Ponteterra, Mantova, 2 luglio 1875 – Lodi, 13 maggio 1961

Ledovina Maria Scaglioni, nata a Ponteterra in provincia di Mantova, entrò giovanissima nell’Istituto delle Figlie dell’Oratorio, appena fondate da don Vincenzo Grossi per la collaborazione ai parroci nell’educazione cristiana delle giovani. Fu la prima Madre generale eletta di questo istituto: nei suoi anni di governo ne curò il consolidamento e l’espansione, attese con sollecitudine materna alla formazione delle suore e assistette alle prime fasi del processo di beatificazione del fondatore, poi canonizzato nel 2015. Morì a Lodi, nella Casa madre e generalizia delle Figlie dell’Oratorio, il 13 maggio 1961. I suoi resti mortali riposano nella tomba dell’Istituto nel cimitero di Lodi.



Famiglia e primi anni
Ledovina Maria Scaglioni (ma negli atti del Battesimo è indicata come Ludovina) nacque a Ponteterra, in provincia di Mantova, il 2 luglio 1875, da Giuseppe Scaglioni e Rosa Riboldi, contadini.
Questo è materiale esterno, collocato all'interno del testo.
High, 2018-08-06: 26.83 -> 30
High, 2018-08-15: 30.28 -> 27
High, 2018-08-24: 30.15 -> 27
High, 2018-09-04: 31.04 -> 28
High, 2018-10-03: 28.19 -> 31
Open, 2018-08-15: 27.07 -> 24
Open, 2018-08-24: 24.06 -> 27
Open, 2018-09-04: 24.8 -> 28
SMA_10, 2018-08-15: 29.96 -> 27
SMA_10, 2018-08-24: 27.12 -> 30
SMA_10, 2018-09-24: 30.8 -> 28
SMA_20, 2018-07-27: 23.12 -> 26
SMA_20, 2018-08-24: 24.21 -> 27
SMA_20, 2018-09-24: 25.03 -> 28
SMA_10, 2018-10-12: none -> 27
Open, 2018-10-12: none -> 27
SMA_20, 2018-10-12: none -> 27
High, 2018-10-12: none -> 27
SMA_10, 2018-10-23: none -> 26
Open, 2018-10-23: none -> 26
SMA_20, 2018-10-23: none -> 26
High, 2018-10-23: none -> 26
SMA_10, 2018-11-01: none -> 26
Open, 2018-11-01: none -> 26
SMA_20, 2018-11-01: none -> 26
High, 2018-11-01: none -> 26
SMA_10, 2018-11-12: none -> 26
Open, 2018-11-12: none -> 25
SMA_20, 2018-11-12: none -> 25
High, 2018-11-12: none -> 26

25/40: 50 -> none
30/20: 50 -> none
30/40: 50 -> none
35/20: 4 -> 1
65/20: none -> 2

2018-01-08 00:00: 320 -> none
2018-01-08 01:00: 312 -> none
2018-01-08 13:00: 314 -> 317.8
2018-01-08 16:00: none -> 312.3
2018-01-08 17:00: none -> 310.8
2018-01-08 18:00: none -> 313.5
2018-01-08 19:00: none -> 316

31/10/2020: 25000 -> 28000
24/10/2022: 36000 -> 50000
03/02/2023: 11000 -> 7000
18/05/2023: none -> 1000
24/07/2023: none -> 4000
Era la terza di tredici figli, di cui solo cinque raggiunsero l’età adulta.
Il padre, oltre che nel lavoro dei campi, era anche impegnato come falegname e muratore e Ledovina l’aiutava perché la sorella maggiore, Geronima, era addetta alle faccende di casa. Frequentò le scuole elementari in paese, poi s’iscrisse a un corso presso la Scuola tecnica di Casalmaggiore percorrendo, anche d’inverno, due chilometri a piedi.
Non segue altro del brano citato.